- Born: August 29, 1882 Copenhagen, Denmark
- Died: June 4, 1973 (aged 90) Los Angeles, California, U.S.
- Resting place: Holy Cross Cemetery, Culver City, California
- Occupations: Founder of Vons Groceteria and Vons, businessman
- Spouse: Linda Augusta Luer ​ ​(m. 1907⁠–⁠1973)​
- Children: 8
- Parent(s): Rudolph Peter Von der Ahe, Caroline Larsen

= Charles Von der Ahe =

Danish-American businessman (1882–1973)

Charles Theodore Von der Ahe (August 29, 1882 – June 4, 1973) was a Danish-American businessman, best known as an early innovator in the grocery business in Southern California, and founder of Vons supermarket chain in Southern California along with his two sons, Wilfred and Theodore.

== Personal life and family ==
Von der Ahe's parents were Charles Rudolph Peter Von der Ahe (1858–1918) and Caroline Sophie Larsen (1858–1917).

Von der Ahe's family moved from Denmark to the United States in 1889, and they eventually settled in Illinois. Even though Charles was born in Denmark, the Von der Ahe family was of German extraction, having moved to Denmark one or two generations earlier.

Von der Ahe was married to Linda Augusta Luer (1887–1973, née Linda Luer) in 1907. The Von der Ahes had eight children, with five boys and three girls: Theodore (Ted), Wilfred (Wil), Karl, Walter, Virginia, Clyde, Muriel, and Dorothy.

Von der Ahe was active in civic and charitable causes, and was a principal donor for the construction of the Charles Von der Ahe Library at Loyola Marymount University, which opened in 1959. The library served as the main LMU library until the Fall of 2009 when the new William H. Hannon Library was opened. The new library contains a Von der Ahe suite located on the third floor.

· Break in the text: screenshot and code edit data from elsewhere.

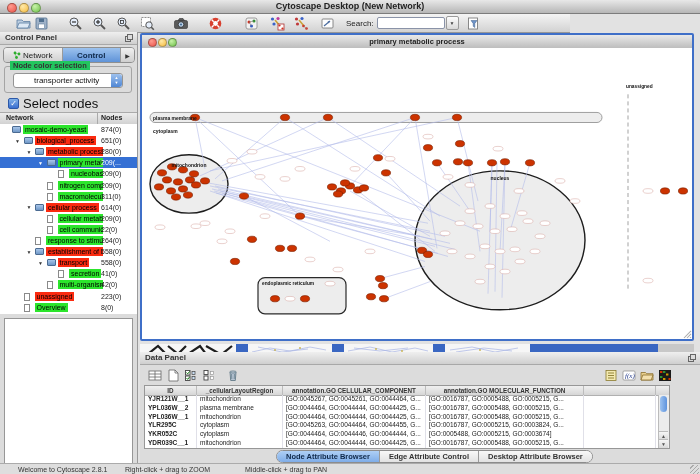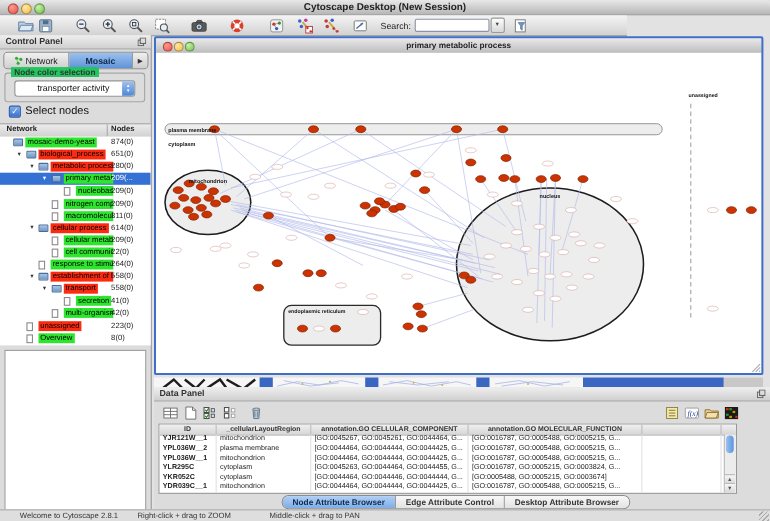--- a/index.html
+++ b/index.html
@@ -35,21 +35,21 @@
   .groupbox{position:absolute;left:4px;top:34px;width:126px;height:25px;border:1px solid #a5a5a5;border-radius:3px;}
   .groupbox .legend{position:absolute;left:5px;top:-6px;background:#22c55e;padding:0 3px;font-size:7.5px;font-weight:bold;color:#333;}
   .dropdown{position:absolute;left:8px;top:6px;width:108px;height:13px;background:#fff;border:1px solid #949494;
     border-radius:3px;display:flex;align-items:center;}
   .dropdown .dd-text{flex:1;font-size:8px;padding-left:20px;color:#111;white-space:nowrap;overflow:hidden;}
   .dropdown .dd-stepper{width:11px;height:13px;border-radius:0 3px 3px 0;background:linear-gradient(#9dc1ee,#4f86d4);
     color:#fff;font-size:4px;line-height:4.5px;text-align:center;padding-top:2px;box-sizing:border-box;}
   .checkbox-row{position:absolute;left:8px;top:64px;display:flex;align-items:center;}
   .checkbox{width:9px;height:9px;border-radius:2px;background:linear-gradient(#7fb0e8,#3a6fd0);border:1px solid #2c58a8;
     color:#fff;font-size:8px;line-height:9px;text-align:center;}
-  .checkbox-label{font-size:10px;color:#111;margin-left:4px;}
+  .checkbox-label{font-size:13px;color:#111;margin-left:4px;}
   .tree-header{position:absolute;left:0;top:80px;width:137px;height:11px;
     background:linear-gradient(#ececec,#d2d2d2);border-top:1px solid #aaa;border-bottom:1px solid #aaa;}
   .tree-header .th1{position:absolute;left:6px;top:1px;font-size:7px;font-weight:bold;color:#222;}
   .tree-header .th2{position:absolute;left:101px;top:1px;font-size:7px;font-weight:bold;color:#222;}
   .tree-header .th-div{position:absolute;left:97px;top:0;width:1px;height:100%;background:#aaa;}
   #network-tree{position:absolute;left:0;top:92px;width:137px;height:190px;background:#fff;overflow:hidden;}
   .tree-row{position:absolute;left:0;width:137px;height:11px;}
   .tree-row.selected{background:#3570d4;}
   .expander{position:absolute;top:2.5px;font-size:5px;color:#333;width:10px;text-align:center;}
   .tree-row.selected .expander{color:#fff;}
@@ -78,39 +78,39 @@
   .thead{position:absolute;left:0;top:0;height:9px;width:100%;background:linear-gradient(#f0f0f0,#d6d6d6);border-bottom:1px solid #b0b0b0;}
   .hcell{display:inline-block;height:9px;font-size:6.3px;font-weight:bold;color:#333;text-align:center;
     border-right:1px solid #bcbcbc;box-sizing:border-box;overflow:hidden;white-space:nowrap;vertical-align:top;line-height:9px;}
   .trow{position:absolute;left:0;height:8.8px;width:100%;}
   .dcell{display:inline-block;height:8.8px;font-size:6.5px;color:#222;line-height:8.8px;
     border-right:1px solid #e0e0e8;box-sizing:border-box;overflow:hidden;white-space:nowrap;vertical-align:top;padding-left:3px;}
   .dcell.id{font-weight:bold;}
   #dp-scrollbar{position:absolute;right:0px;top:9px;bottom:0;width:10px;background:#ececec;border-left:1px solid #bbb;}
   #dp-thumb{position:absolute;left:1px;top:1px;width:7px;height:16px;border-radius:4px;background:linear-gradient(90deg,#9cc2f0,#5e93dd);}
   .sb-arrow{position:absolute;left:0;width:9px;height:8px;font-size:5px;color:#555;text-align:center;line-height:8px;background:linear-gradient(#f6f6f6,#d8d8d8);border-top:1px solid #bbb;}
-  #dp-tabs{position:absolute;left:116px;top:98px;display:flex;border:1px solid #8c8c8c;border-radius:8px;overflow:hidden;background:#f0f0f0;justify-content:space-between;}
+  #dp-tabs{position:absolute;left:136px;top:98px;display:flex;border:1px solid #8c8c8c;border-radius:8px;overflow:hidden;background:#f0f0f0;justify-content:space-between;}
   .dp-tab{padding:1px 9px;font-size:7.5px;font-weight:bold;color:#333;border-right:1px solid #9a9a9a;background:linear-gradient(#f8f8f8,#e2e2e2);white-space:nowrap;}
   .dp-tab.selected{background:linear-gradient(#aecff5,#7fadе8);background:linear-gradient(#aecff5,#7fade8);color:#10294a;}
   
   #statusbar{position:absolute;left:0;top:463px;width:700px;height:11px;background:#dedede;border-top:1px solid #ababab;}
   #statusbar span{position:absolute;top:1.5px;font-size:7px;color:#333;}
   .grip{position:absolute;right:1px;bottom:1px;width:9px;height:9px;
     background:repeating-linear-gradient(135deg,transparent,transparent 2px,#aaa 2px,#aaa 3px);}
 </style>
 </head>
 <body>
 
 <div id="app">
 
   <div id="titlebar">
     <div class="light" style="left:7px;background:radial-gradient(circle at 35% 30%,#ff9a8e,#e9544a)"></div>
     <div class="light" style="left:19px;background:radial-gradient(circle at 35% 30%,#ffe9a8,#f5bb3f)"></div>
     <div class="light" style="left:31px;background:radial-gradient(circle at 35% 30%,#c8f3a8,#6fc04a)"></div>
-    <div class="title">Cytoscape Desktop (New Session)</div>
+    <div class="title">Cytoscape Desktop (New Network)</div>
   </div>
 
   <div id="toolbar">
     <div class="tb-btn" style="margin-left:14px">
       <svg width="15" height="15" viewBox="0 0 15 15">
           <path d="M1 4h5l1.5 1.5H14V12H1z" fill="#bccde0" stroke="#5c7da2" stroke-width="0.8"></path>
           <path d="M1 12 L3 7 H14 L12 12z" fill="#dde9f5" stroke="#5c7da2" stroke-width="0.8"></path>
         </svg>
     </div>
     <div class="tb-btn">
@@ -232,21 +232,21 @@
         <svg width="8" height="8" viewBox="0 0 8 8" style="margin-right:2px">
             <circle cx="2" cy="2" r="1.4" fill="#2fae2f"></circle>
             <circle cx="6" cy="3" r="1.4" fill="#2fae2f"></circle>
             <circle cx="3.5" cy="6.5" r="1.4" fill="#2fae2f"></circle>
             <line x1="2" y1="2" x2="6" y2="3" stroke="#2fae2f" stroke-width="0.5"></line>
             <line x1="2" y1="2" x2="3.5" y2="6.5" stroke="#2fae2f" stroke-width="0.5"></line>
           </svg>
         <span>Network</span>
       </div>
       <div class="cp-tab selected">
-        <span>Mosaic</span>
+        <span>Control</span>
       </div>
       <div class="cp-tab-arrow">▶</div>
     </div>
     <div class="groupbox">
       <span class="legend">Node color selection</span>
       <div class="dropdown">
         <span class="dd-text">transporter activity</span>
         <span class="dd-stepper">▲<br>▼</span>
       </div>
     </div>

== Vons – early history ==

Von der Ahe began his career as a delivery boy for a meat shop and grocery store in Illinois. Then, he went west to seek his fortune.
He arrived in Los Angeles, and in 1906 with a $1200 investment, he opened Von's Groceteria, a 20-foot store at the corner of 7th and Figueroa streets. Von der Ahe pioneered a system of cash and carry (as opposed to charge and deliver). He also pioneered the combination store concept: his concept of leasing storefronts to produce vendors and butchers, an innovation which led to the development of the first supermarket in California. His business grew quickly, and he had expanded to 87 stores by 1928. He sold the business to MacMarr Stores in 1929, in anticipation of the stock market crash, and retired from the business.

A few years later, Von der Ahe's sons Wilfred and Theodore convinced him to provide financial backing, and the Von der Ahes opened the Vons Grocery Company in 1932. In 1948, Vons opened a pioneering store which offered self-service, pre-packaged produce, meat, and deli items, which has been called by some the first supermarket and established Vons and the Von der Ahes as leaders in the industry. Many features of supermarkets today, such as volume buying, large stores, open refrigerated cases, centralized meat-cutting, and the cent-off food coupon, stem from the early days of competition between Vons and Ralphs. By 1958, Vons was the third-largest grocery chain in greater Los Angeles. When the company went public, Vons had annual sales of $100 million and 28 stores. In 1960 it acquired the sixth-largest competitor Shopping Bag Food Stores, a merger that was challenged by the Federal Trade Commission on antitrust grounds. In 1966 the United States Supreme Court ruled against Vons in United States v. Von's Grocery Co. (384 U.S. 270), forcing a re-divestiture of the stores. The Von der Ahe family sold the chain to Household Finance Corporation in 1969. In 1970, Vons had 128 stores, making it the 2nd largest supermarket chain in southern California behind Safeway. By the end of 2011, Vons had 325 stores across Southern California and Nevada.

Von der Ahe was President and Chairman of Vons.